Dawid oszczędza życie Saula
1 Dawid wyruszył stamtąd i zatrzymał się w niedostępnych miejscach En-Gedi. 2 Gdy Saul powrócił z pościgu za Filistynami, doniesiono mu: Oto Dawid znajduje się właśnie na pustyni En-Gedi. 3 Saul zebrał więc trzy tysiące mężczyzn wybranych z całego Izraela i wyruszył, by tropić Dawida i jego ludzi aż do Skał Koziorożców. 4 Saul doszedł do owczych szałasów przy drodze, gdzie znajdowała się jaskinia, i wszedł do środka za potrzebą. Dawid zaś i jego ludzie przebywali w głębi jaskini. 5 Ludzie Dawida powiedzieli do niego: To jest właśnie dzień, o którym mówił ci Pan: Wydaję twego wroga w twoje ręce. Zrób z nim to, co uznasz za słuszne. Wtedy Dawid podniósł się i obciął ukradkiem kraj płaszcza, który należał do Saula. 6 Potem jednak przejął się, że uciął kraj płaszcza, który należał do Saula, 7 i powiedział do swoich ludzi: Niech Pan mnie strzeże, abym miał zrobić coś takiego mojemu panu, pomazańcowi Pana, i podnieść na niego rękę. Przecież jest on pomazańcem Pana. 8 Dawid, mówiąc to, zganił swoich ludzi i nie pozwolił im wystąpić przeciw Saulowi. Saul zaś opuścił jaskinię i wyszedł na drogę.

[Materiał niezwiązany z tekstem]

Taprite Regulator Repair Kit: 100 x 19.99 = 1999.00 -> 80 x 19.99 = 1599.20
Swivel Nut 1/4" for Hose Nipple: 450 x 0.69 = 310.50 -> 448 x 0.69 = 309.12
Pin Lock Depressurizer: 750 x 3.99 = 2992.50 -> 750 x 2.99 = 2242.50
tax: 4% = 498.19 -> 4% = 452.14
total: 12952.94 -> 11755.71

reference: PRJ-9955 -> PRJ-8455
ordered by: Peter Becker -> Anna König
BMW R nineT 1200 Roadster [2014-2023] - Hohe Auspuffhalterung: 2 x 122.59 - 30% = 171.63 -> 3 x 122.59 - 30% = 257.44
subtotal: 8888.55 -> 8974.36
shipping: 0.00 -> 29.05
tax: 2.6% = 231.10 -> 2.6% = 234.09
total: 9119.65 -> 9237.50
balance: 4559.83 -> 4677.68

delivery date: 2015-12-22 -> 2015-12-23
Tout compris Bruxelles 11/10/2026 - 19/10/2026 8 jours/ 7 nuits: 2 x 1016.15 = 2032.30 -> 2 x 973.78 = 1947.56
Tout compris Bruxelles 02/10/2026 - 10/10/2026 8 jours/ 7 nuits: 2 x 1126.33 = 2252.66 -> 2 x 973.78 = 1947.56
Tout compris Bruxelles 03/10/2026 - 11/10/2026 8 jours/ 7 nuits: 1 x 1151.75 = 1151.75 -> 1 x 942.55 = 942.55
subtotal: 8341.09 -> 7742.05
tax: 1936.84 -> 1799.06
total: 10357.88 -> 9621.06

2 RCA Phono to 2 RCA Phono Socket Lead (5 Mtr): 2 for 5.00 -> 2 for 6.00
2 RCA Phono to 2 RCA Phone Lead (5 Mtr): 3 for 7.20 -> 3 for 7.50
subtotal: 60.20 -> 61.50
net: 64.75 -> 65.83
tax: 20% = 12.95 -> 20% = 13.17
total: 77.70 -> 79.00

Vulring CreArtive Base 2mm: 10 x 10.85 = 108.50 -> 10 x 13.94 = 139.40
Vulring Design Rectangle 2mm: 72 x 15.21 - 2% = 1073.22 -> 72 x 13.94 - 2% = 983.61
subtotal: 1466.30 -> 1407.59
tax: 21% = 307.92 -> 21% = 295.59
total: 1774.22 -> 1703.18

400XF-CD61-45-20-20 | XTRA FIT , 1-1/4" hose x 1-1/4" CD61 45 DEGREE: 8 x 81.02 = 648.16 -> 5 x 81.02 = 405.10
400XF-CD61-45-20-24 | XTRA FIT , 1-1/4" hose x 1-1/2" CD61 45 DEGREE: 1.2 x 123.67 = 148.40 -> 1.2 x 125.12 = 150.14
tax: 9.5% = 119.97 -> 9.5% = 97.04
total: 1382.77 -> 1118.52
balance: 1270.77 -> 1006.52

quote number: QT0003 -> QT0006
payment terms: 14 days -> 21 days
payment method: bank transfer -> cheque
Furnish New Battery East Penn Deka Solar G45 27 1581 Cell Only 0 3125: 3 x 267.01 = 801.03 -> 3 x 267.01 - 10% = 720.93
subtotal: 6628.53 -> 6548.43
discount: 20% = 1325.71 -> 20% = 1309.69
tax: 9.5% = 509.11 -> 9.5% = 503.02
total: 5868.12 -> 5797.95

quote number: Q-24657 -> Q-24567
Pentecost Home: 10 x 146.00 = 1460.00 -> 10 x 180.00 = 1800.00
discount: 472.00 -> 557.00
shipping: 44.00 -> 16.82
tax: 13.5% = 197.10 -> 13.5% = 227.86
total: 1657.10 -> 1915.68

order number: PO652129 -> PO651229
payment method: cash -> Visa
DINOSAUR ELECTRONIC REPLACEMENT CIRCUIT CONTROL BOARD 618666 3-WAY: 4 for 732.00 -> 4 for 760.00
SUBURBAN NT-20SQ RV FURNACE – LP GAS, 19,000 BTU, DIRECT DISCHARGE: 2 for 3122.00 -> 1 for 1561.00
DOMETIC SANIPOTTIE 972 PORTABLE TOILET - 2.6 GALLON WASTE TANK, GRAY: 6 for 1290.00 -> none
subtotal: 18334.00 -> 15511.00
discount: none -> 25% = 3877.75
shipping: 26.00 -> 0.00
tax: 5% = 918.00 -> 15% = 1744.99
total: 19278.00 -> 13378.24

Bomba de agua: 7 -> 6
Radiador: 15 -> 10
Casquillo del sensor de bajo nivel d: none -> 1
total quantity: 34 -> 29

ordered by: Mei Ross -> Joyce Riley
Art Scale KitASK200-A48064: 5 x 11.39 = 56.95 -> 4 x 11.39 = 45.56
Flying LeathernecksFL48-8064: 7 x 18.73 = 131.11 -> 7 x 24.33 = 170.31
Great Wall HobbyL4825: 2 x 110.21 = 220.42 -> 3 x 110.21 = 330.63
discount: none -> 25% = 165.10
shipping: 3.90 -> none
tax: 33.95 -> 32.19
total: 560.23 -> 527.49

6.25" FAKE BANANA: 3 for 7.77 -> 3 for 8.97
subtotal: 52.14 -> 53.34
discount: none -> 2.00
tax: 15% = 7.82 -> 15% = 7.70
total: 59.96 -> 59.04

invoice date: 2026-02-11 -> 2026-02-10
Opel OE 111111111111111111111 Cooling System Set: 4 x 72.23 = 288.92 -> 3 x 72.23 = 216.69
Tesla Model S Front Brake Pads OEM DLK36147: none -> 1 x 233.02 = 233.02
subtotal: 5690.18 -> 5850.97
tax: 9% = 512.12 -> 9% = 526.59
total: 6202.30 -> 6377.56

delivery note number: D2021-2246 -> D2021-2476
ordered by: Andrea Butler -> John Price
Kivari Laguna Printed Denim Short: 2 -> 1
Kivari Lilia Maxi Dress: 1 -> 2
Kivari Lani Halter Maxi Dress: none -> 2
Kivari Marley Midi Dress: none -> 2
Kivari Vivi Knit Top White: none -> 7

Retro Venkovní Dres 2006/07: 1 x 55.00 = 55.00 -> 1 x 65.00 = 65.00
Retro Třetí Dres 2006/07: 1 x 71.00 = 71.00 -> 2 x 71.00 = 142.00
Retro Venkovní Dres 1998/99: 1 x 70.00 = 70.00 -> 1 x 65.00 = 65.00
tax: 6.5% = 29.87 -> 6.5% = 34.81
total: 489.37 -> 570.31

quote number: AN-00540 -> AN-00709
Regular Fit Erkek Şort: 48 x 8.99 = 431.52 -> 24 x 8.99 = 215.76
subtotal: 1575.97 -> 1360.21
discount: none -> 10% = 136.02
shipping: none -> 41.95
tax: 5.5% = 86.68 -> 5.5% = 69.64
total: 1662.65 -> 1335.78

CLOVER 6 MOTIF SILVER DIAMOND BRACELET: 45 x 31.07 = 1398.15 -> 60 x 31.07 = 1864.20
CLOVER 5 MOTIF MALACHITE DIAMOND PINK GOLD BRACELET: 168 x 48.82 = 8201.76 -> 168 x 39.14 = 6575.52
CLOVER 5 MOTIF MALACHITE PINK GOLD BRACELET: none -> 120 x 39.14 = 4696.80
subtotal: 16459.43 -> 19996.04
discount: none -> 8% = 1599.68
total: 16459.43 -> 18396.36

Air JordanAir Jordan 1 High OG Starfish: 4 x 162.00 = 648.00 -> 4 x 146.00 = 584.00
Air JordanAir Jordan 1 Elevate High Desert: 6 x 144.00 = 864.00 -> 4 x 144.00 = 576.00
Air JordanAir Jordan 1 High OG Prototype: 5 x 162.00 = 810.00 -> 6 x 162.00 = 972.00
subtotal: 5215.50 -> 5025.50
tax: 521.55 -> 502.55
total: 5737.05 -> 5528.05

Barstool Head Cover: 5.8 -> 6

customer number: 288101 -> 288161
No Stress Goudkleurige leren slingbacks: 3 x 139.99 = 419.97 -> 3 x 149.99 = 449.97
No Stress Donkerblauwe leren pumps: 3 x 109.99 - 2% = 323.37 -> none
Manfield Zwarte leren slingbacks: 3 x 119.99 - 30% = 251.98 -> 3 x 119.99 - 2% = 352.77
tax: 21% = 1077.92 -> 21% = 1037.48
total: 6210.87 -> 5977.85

9 Wówczas także Dawid wyszedł z jaskini i zawołał za Saulem: Panie mój, królu! Gdy Saul obejrzał się za siebie, Dawid padł twarzą ku ziemi i oddał mu pokłon. 10 I powiedział Dawid do Saula: Dlaczego słuchasz słów ludzi, którzy mówią: Dawid usiłuje cię zgubić? 11 Dziś właśnie przekonałeś się na własne oczy, że Pan wydał cię dziś w moje ręce w jaskini. Mówiono, aby cię zabić, lecz cię oszczędziłem, bo powiedziałem sobie: Nie podniosę ręki na mojego pana, gdyż jest pomazańcem Pana. 12 Spójrz mój ojcze! Spójrz na kraj twojego płaszcza w mojej ręce! Skoro uciąłem kraj twojego płaszcza i nie zabiłem cię, to bądź pewien, że nie ma we mnie złości ani buntu i że nie zgrzeszyłem przeciw tobie. Ty zaś czyhasz na moje życie, by mi je odebrać. 13 Niech Pan rozsądzi między mną a tobą i niech Pan za mnie zemści się na tobie! Lecz nie podniosę na ciebie ręki! 14 Jak głosi starożytne przysłowie: Od przewrotnych pochodzi przewrotność – lecz nie podniosę na ciebie ręki. 15 Za kim wyruszył król Izraela? Kogóż to ścigasz? Zdechłego psa? Jakąś pchłę? 16 Niech więc Pan będzie sędzią i rozstrzygnie między mną a tobą! Niech zobaczy, niech podejmie się mojej sprawy i niech mnie ochroni przed twoją mocą.
17 Gdy Dawid skończył przemawiać do Saula, Saul odpowiedział: Czy to twój głos, mój synu, Dawidzie? I głośno zapłakał. 18 Następnie powiedział do Dawida: Jesteś sprawiedliwszy ode mnie, ponieważ wyświadczyłeś mi dobro, podczas gdy ja wyrządziłem ci zło. 19 Dowiodłeś dzisiaj, że uczyniłeś mi dobro, bo gdy Pan wydał mnie w twoje ręce, tyś mnie nie zabił. 20 Jeżeli ktoś spotka swojego wroga, to czy puszcza go bezpiecznie dalej? Niech Pan ci odpłaci dobrem za to, co dzisiaj mi uczyniłeś. 21 Teraz już wiem, że na pewno będziesz królował i że władza królewska w Izraelu będzie w twoich rękach. 22 Przysięgnij mi więc na Pana, że nie wyniszczysz mojego potomstwa i nie wymażesz mojego imienia z domu mojego ojca. 23 I Dawid przysiągł to Saulowi. Potem Saul wrócił do domu, a Dawid i jego ludzie wspięli się do miejsc niedostępnych.